El canal TNT transmitió en vivo una noche mágica que fue seguida por un récord de audiencia. Además, eran miles los comprovincianos de cada una de las dieciséis participantes que las alentaban con el voto electrónico.
"Sentí muchos nervios y ansiedad. Primero no creía haber quedado entre las cinco finalistas. Cada pasada la vivía con nervios y sintiéndome una privilegiada a la vez. Quedar como segunda princesa fue una auténtica sorpresa", relató a El Tribuno, llegada hacía horas a la provincia, tras una semana de vacaciones en Buenos Aires. Añadió que el detrás de escena incluyó extensas sesiones de maquillaje, peinado y pruebas de vestuario y zapatos. También prácticas de coreografía y pasarela. Incluso semanas previas participó de capacitaciones para el desenvolvimiento personal y el cuidado del cuerpo y la imagen. "Estoy muy conforme con la experiencia y aunque sé que puedo volver a intentar, quiero experimentar otras cosas con el modelaje", dijo Abigail.

El futuro
Reinstalada en la casa de su familia en la zona sur de la ciudad, Abigail contó que estaba desarmando las valijas, acondicionando la ropa que le prestaron para devolverla y por retomar "la vida en el cuartel". Abigail hace nueve meses que comparte su vida con los 37 miembros de Bomberos Voluntarios La Brigada Solidaria. Todos los sábados por las tardes ella recibe su entrenamiento en primeros auxilios y prevención de incendios, pero también para actuar en procedimientos como salvamento de personas, rescate en montañas y en accidentes de tránsito, trabajos en altura e incidentes con materiales peligrosos.
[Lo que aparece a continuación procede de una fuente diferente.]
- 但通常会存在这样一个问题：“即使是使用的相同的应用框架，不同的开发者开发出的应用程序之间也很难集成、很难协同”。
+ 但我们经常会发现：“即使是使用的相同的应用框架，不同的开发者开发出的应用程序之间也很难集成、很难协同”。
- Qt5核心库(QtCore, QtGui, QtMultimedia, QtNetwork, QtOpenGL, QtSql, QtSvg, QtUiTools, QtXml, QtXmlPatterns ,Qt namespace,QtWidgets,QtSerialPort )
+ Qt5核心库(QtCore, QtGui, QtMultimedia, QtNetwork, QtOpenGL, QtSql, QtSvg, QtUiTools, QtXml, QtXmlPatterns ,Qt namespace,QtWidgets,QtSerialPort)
"En el cuartel nos cuidamos y protegemos entre todos. Somos una familia y me siento como en mi casa. Ellos estuvieron apoyándome en todo momento, pero falté un mes y quiero reincorporarme", dijo.
El formar parte de un equipo que correrá altos riesgos ante una sociedad que se coloca en un sitial indiferente no la desanima, más aún cuando su núcleo familiar, compuesto por su papá Oscar Jorge (40), su mamá María Celeste (40) y sus hermanos Oscar (20), Florencia (15) y Benjamín (13), la respalda. "Vengo de una familia muy cristiana y crecí con los valores tan lindos de amor al prójimo y ayuda al necesitado", definió.
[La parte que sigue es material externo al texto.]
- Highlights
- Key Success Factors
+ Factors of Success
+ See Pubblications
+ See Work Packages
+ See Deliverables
Añadió que aunque es consciente de las posibilidades de resultar con quemaduras, principio de asfixia o heridas porque una estructura se le vino encima, no siente recelo de su decisión.

Etapa superada

Abigail había comenzado este año la tecnicatura en Investigación de Escena del Crimen a distancia en la Universidad Siglo XXI; sin embargo, pronto entendió que no tenía vocación para esta carrera.
Ahora tiene la mirada y la mente puestas en Ciencias de la Comunicación, cuyo cursado iniciará el año próximo en la Universidad Nacional de Salta.
"Se orienta más a mis dos pasiones: el modelaje y la solidaridad", destacó. Justamente, son varias las organizaciones a las que les está atrayendo el perfil humanitario de la modelo. "Me llamaron para que fuera la cara de una campaña de Casa Cuna y aunque aún no arreglé las condiciones, ya confirmé mi participación porque me encanta que me convoquen para ayudar", anticipó. Antes de despedirse, quiso dar las gracias a los salteños.
"Extrañé mucho mi Salta y a los salteños les agradezco por toda la fuerza que me enviaron desde aquí, porque sus buenos deseos me llegaron al corazón", expresó Abigail. ¿Sentiste la falta de algo en particular?, le preguntamos y su respuesta sonó tan simple como entrañable: "Me hicieron muy feliz las milanesas con puré que me preparó mi mamá".